Council Elections Will Change To Even-Numbered Years in 2022

The San Marino City Council will hold its next two regularly scheduled elections—in November of 2017 and 2019—as planned, and transition to even-numbered years in November of 2022.

The council’s decision will not extend the terms of any of its sitting members; however, council members elected in 2017 and 2019 will serve five-year terms.

Council Members Steve Talt and Steven Huang, both of whom were elected in 2015, are eligible to run for reelection in 2019, which would result in a five-year second term for both men.

The unanimous decision was in response to a new state law, which prohibits cities and other political subdivisions from holding their elections on dates not concurrent with statewide elections, if holding elections on non-concurrent dates previously resulted in “a significant decrease in voter turnout.” Significant decrease in voter turnout is described as voter turnout at least 25 percent less than the average voter turnout for the previous four statewide general elections.

Though the council unanimously approved the change, Talt was not initially on board to decide the matter at the Dec. 14 council meeting.

“To rush in and do something when indeed we don’t need to do something until Jan. 1, 2018 may be ill-advised at this point,” said Talt, stating that the city should hold elections in Nov. 2017 and Nov. 2019 before transitioning to even-numbered years. “I’m personally not convinced that turnout is necessarily all the time greater,” he noted, referring to voter turnout in November, a general election, compared to voter turnout in June, a primary election.

“There are also problems with having our electorate lose sight as to our city council election. Battling against a presidential election can be very difficult. There’s a lot of noise out there,” Talt added. “I’m not convinced we have adequate research at this point to ascertain what would be the best,” he summarized, requesting more research in regards to potential cost savings related to the June and November options.

“I think its better if we make that decision right now, then we could let the voters decide,” Huang countered. “I think the purpose for making this change is to increase voter participation, so I think November is better than June.”

Huang also asked Talt to “bear in mind [that] in June it might be vacation time.”

Talt eventually conceded, “If our elder statesmen want to move forward, I’m more than happy to.”

Mayor Richard Sun and Council Member Allan Yung both indicated their intentions to act on the matter that evening.

“Between June and November, November would be the one that I would prefer,” Sun said, noting that the “the perception is better.”
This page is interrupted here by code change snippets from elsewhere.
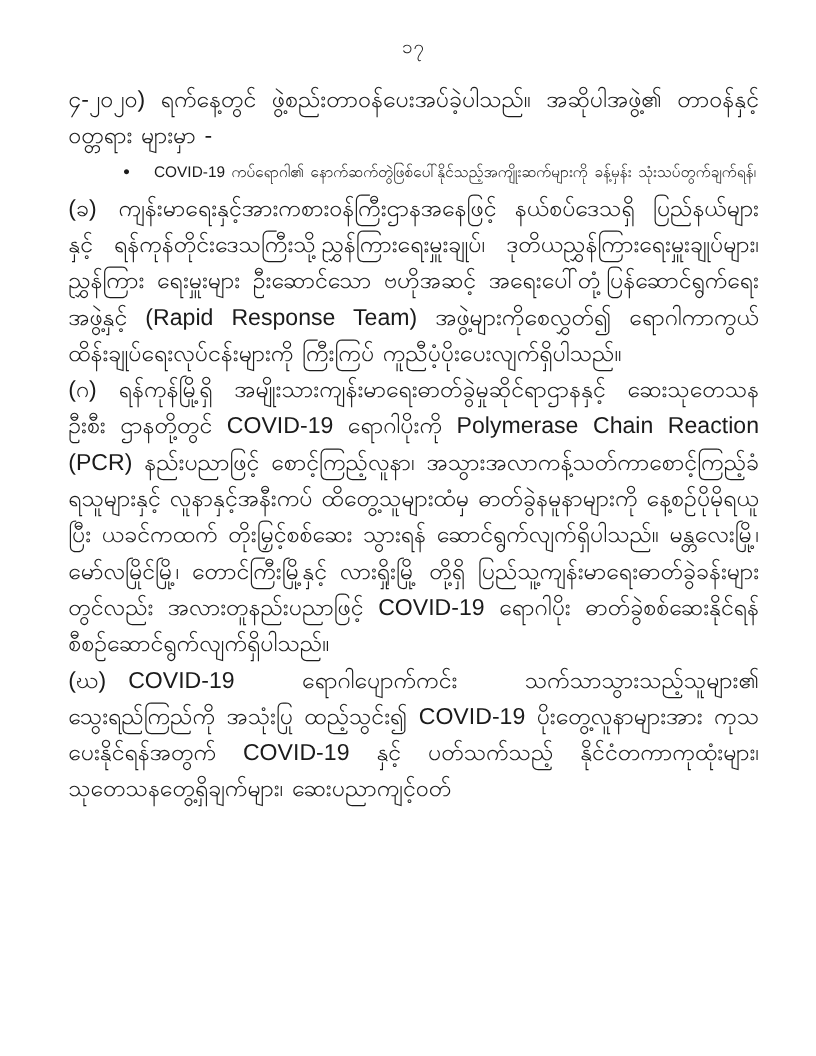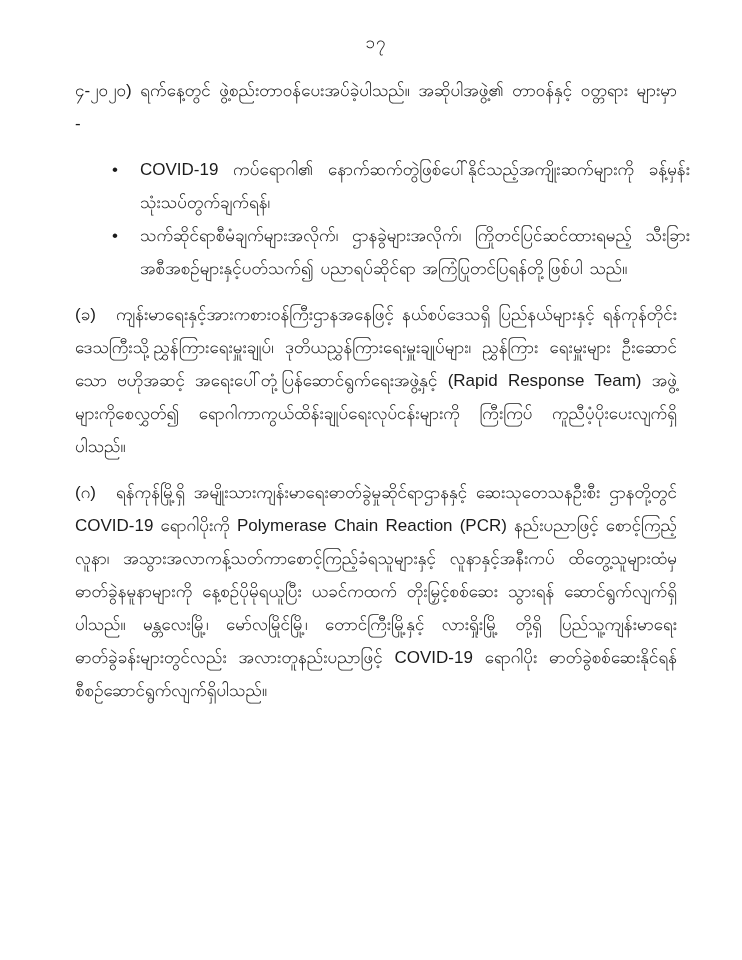--- a/index.html
+++ b/index.html
@@ -22,36 +22,36 @@
     background: #ffffff;
   }
   .page-number {
     text-align: center;
     font-size: 17px;
     line-height: 26px;
     margin-bottom: 18px;
     letter-spacing: 1px;
   }
   .para {
-    font-size: 17px;
+    font-size: 21px;
     line-height: 33px;
     text-align: justify;
     text-justify: inter-word;
-    margin: 13px;
+    margin: 0;
     word-spacing: 2px;
   }
   .bullets {
     list-style: none;
     margin: 0;
     padding: 0;
   }
   .bullets li {
     position: relative;
     padding-left: 78px;
-    font-size: 17px;
+    font-size: 14px;
     line-height: 33px;
     text-align: justify;
     text-justify: inter-word;
     word-spacing: 2px;
   }
   .bullets li::before {
     content: "\2022";
     position: absolute;
     left: 50px;
     top: 0;
@@ -68,27 +68,27 @@
 <div class="page">
 
   <div class="page-number">၁၇</div>
 
   <p class="para">၄-၂၀၂၀) ရက်နေ့တွင် ဖွဲ့စည်းတာဝန်ပေးအပ်ခဲ့ပါသည်။ အဆိုပါအဖွဲ့၏ တာဝန်နှင့် ဝတ္တရား များမှာ -</p>
 
   <ul class="bullets">
     <li>
       <span>COVID-19 ကပ်ရောဂါ၏ နောက်ဆက်တွဲဖြစ်ပေါ်နိုင်သည့်အကျိုးဆက်များကို ခန့်မှန်း သုံးသပ်တွက်ချက်ရန်၊</span>
     </li>
-    <li>
-      <span>သက်ဆိုင်ရာစီမံချက်များအလိုက်၊ ဌာနခွဲများအလိုက်၊ ကြိုတင်ပြင်ဆင်ထားရမည့် သီးခြားအစီအစဉ်များနှင့်ပတ်သက်၍ ပညာရပ်ဆိုင်ရာ အကြံပြုတင်ပြရန်တို့ဖြစ်ပါ သည်။</span>
-    </li>
   </ul>
 
   <p class="para">
     <span class="label">(ခ)</span><span>ကျန်းမာရေးနှင့်အားကစားဝန်ကြီးဌာနအနေဖြင့် နယ်စပ်ဒေသရှိ ပြည်နယ်များနှင့် ရန်ကုန်တိုင်းဒေသကြီးသို့ညွှန်ကြားရေးမှူးချုပ်၊ ဒုတိယညွှန်ကြားရေးမှူးချုပ်များ၊ ညွှန်ကြား ရေးမှူးများ ဦးဆောင်သော ဗဟိုအဆင့် အရေးပေါ်တုံ့ပြန်ဆောင်ရွက်ရေးအဖွဲ့နှင့် (Rapid Response Team) အဖွဲ့များကိုစေလွှတ်၍ ရောဂါကာကွယ်ထိန်းချုပ်ရေးလုပ်ငန်းများကို ကြီးကြပ် ကူညီပံ့ပိုးပေးလျက်ရှိပါသည်။</span>
   </p>
 
   <p class="para">
     <span class="label">(ဂ)</span><span>ရန်ကုန်မြို့ရှိ အမျိုးသားကျန်းမာရေးဓာတ်ခွဲမှုဆိုင်ရာဌာနနှင့် ဆေးသုတေသနဦးစီး ဌာနတို့တွင် COVID-19 ရောဂါပိုးကို Polymerase Chain Reaction (PCR) နည်းပညာဖြင့် စောင့်ကြည့်လူနာ၊ အသွားအလာကန့်သတ်ကာစောင့်ကြည့်ခံရသူများနှင့် လူနာနှင့်အနီးကပ် ထိတွေ့သူများထံမှ ဓာတ်ခွဲနမူနာများကို နေ့စဉ်ပိုမိုရယူပြီး ယခင်ကထက် တိုးမြှင့်စစ်ဆေး သွားရန် ဆောင်ရွက်လျက်ရှိပါသည်။ မန္တလေးမြို့၊ မော်လမြိုင်မြို့၊ တောင်ကြီးမြို့နှင့် လားရှိုးမြို့ တို့ရှိ ပြည်သူ့ကျန်းမာရေးဓာတ်ခွဲခန်းများတွင်လည်း အလားတူနည်းပညာဖြင့် COVID-19 ရောဂါပိုး ဓာတ်ခွဲစစ်ဆေးနိုင်ရန် စီစဉ်ဆောင်ရွက်လျက်ရှိပါသည်။</span>
   </p>
 
+  <p class="para">
+    <span class="label">(ဃ)</span><span>COVID-19 ရောဂါပျောက်ကင်း သက်သာသွားသည့်သူများ၏ သွေးရည်ကြည်ကို အသုံးပြု ထည့်သွင်း၍ COVID-19 ပိုးတွေ့လူနာများအား ကုသပေးနိုင်ရန်အတွက် COVID-19 နှင့် ပတ်သက်သည့် နိုင်ငံတကာကုထုံးများ၊ သုတေသနတွေ့ရှိချက်များ၊ ဆေးပညာကျင့်ဝတ်</span>
+  </p>
 
 </div>
 
 </body></html>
“The earlier we make the decision the more time they have to prepare themselves,” Sun added, referring to residents interested in running for one of three open seats in Nov., 2017.

Comments made during the public comments portion of the meeting confirmed Sun’s statement.

“I’m seriously looking at running next year and having that clarity would help,” said San Marino resident Ken Ude.

“In fairness to the citizens who are thinking about running now for council in Nov. 2017, I think it would be important to make that decision as early as possible for their sake and the city’s,” said Dale Pederson.

Four more residents also expressed support for the earliest possible determination by the council.

City Attorney Steve Dorsey addressed the council’s concerns regarding the election change’s impact on the city’s utility user tax, which expires in March, 2027, and public safety tax, which expires in June, 2020.

“Under Proposition 218, the city council has to hold an election on raising taxes or certain kinds of fees, at an election at which council members are elected, unless the city council, by a unanimous vote, declares that there’s a fiscal emergency, and then [the council] can call a special election,” Dorsey said.

Vice Mayor Richard Ward, who remained quiet during the conversation, rounded out the council’s discussion.

“I find it ironic that three councilmen who already voted them six extra months in office already, now have it in their power to extend their term yet another 12 months. It’s delicious,” Ward said, referring to the council’s decision to move its election from March to November after the city’s 2009 election.

The San Marino School Board decided two months ago to transition to even-numbered year elections beginning in Nov. 2018, which extends the terms of all sitting school board members.